PROBLEM STATEMENT -> Give the count of lines in the records below that contain "text", with no other words.

EXERCISE INPUT ->
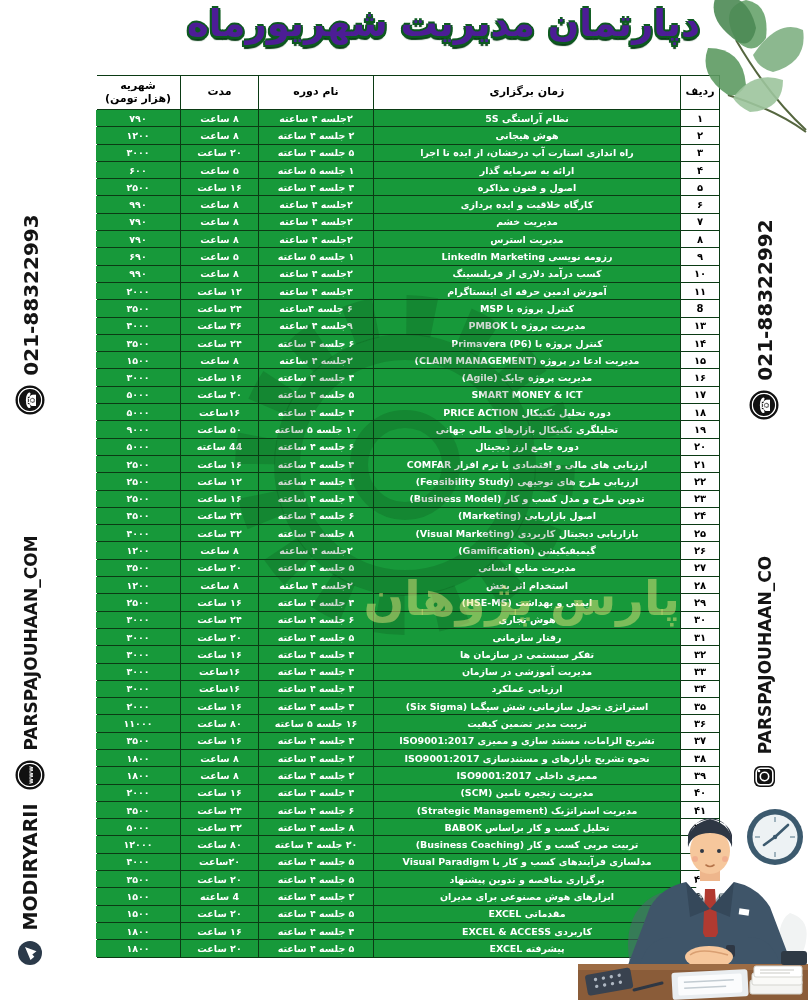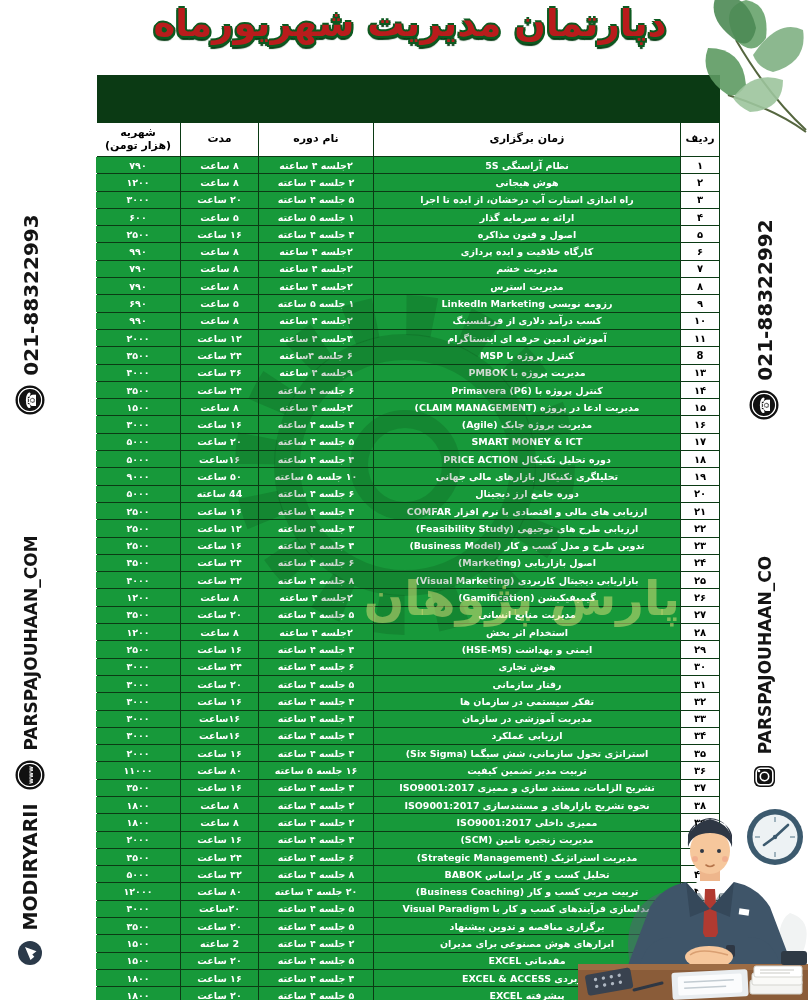--- a/index.html
+++ b/index.html
@@ -9,8 +9,8 @@
   }
   
   .title{
-    position:absolute;top:2px;left:120px;width:580px;text-align:center;direction:rtl;
-    font-size:37px;font-weight:bold;color:#b91c1c;letter-spacing:1px;
+    position:absolute;top:2px;left:120px;width:580px;direction:rtl;
+    font-size:37px;font-weight:bold;color:#4c1d95;letter-spacing:1px;
     text-shadow:-2px 0 0 #0d5a20,2px 0 0 #0d5a20,0 -2px 0 #0d5a20,0 2px 0 #0d5a20,
                 -2px 2px 0 #0d5a20,2px 2px 0 #0d5a20,0 4px 1px #0a3f17;
     z-index:2;

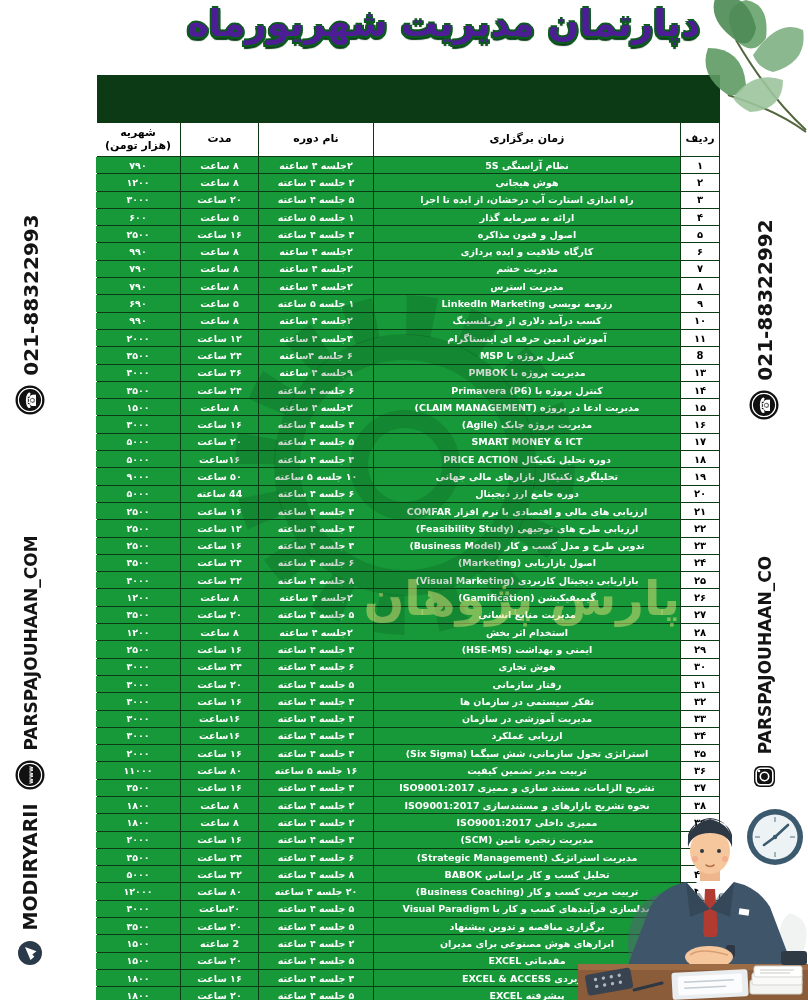--- a/index.html
+++ b/index.html
@@ -22,7 +22,7 @@
   .hgrid{margin-bottom:1px;}
   .cell{display:flex;align-items:center;justify-content:center;text-align:center;
     padding:0 3px;white-space:nowrap;overflow:hidden;direction:rtl;}
-  .th{background:#ffffff;color:#000;font-weight:bold;font-size:11px;height:33px;line-height:1.15;margin-top:47px;}
+  .th{background:#ffffff;color:#000;font-weight:bold;font-size:11px;height:33px;line-height:1.15;}
   .th.fee{flex-direction:column;}
   .bgrid{grid-auto-rows:16.3px;}
   .trow{display:contents;}

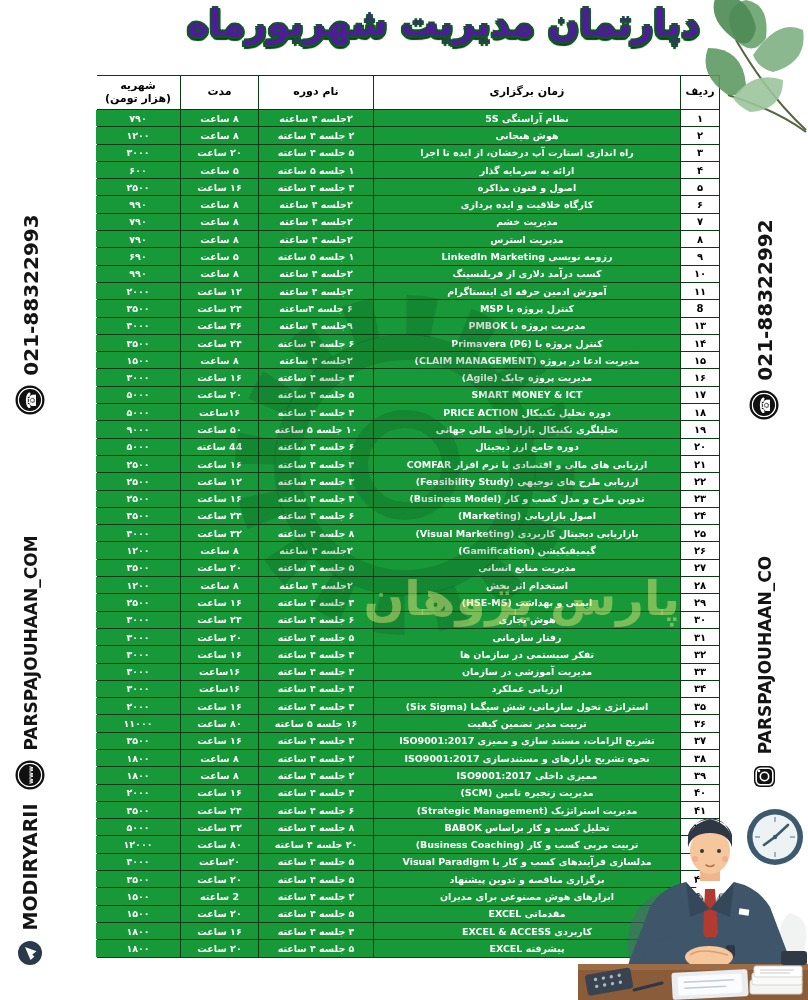--- a/index.html
+++ b/index.html
@@ -440,7 +440,7 @@
     <div class="cell c-no">۴۶</div>
     <div class="cell green">ابزارهای هوش مصنوعی برای مدیران</div>
     <div class="cell green">۲ جلسه ۴ ساعته</div>
-    <div class="cell green">2 ساعته</div>
+    <div class="cell green">4 ساعته</div>
     <div class="cell green">۱۵۰۰</div>
   </div>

RESULT BELOW -> 3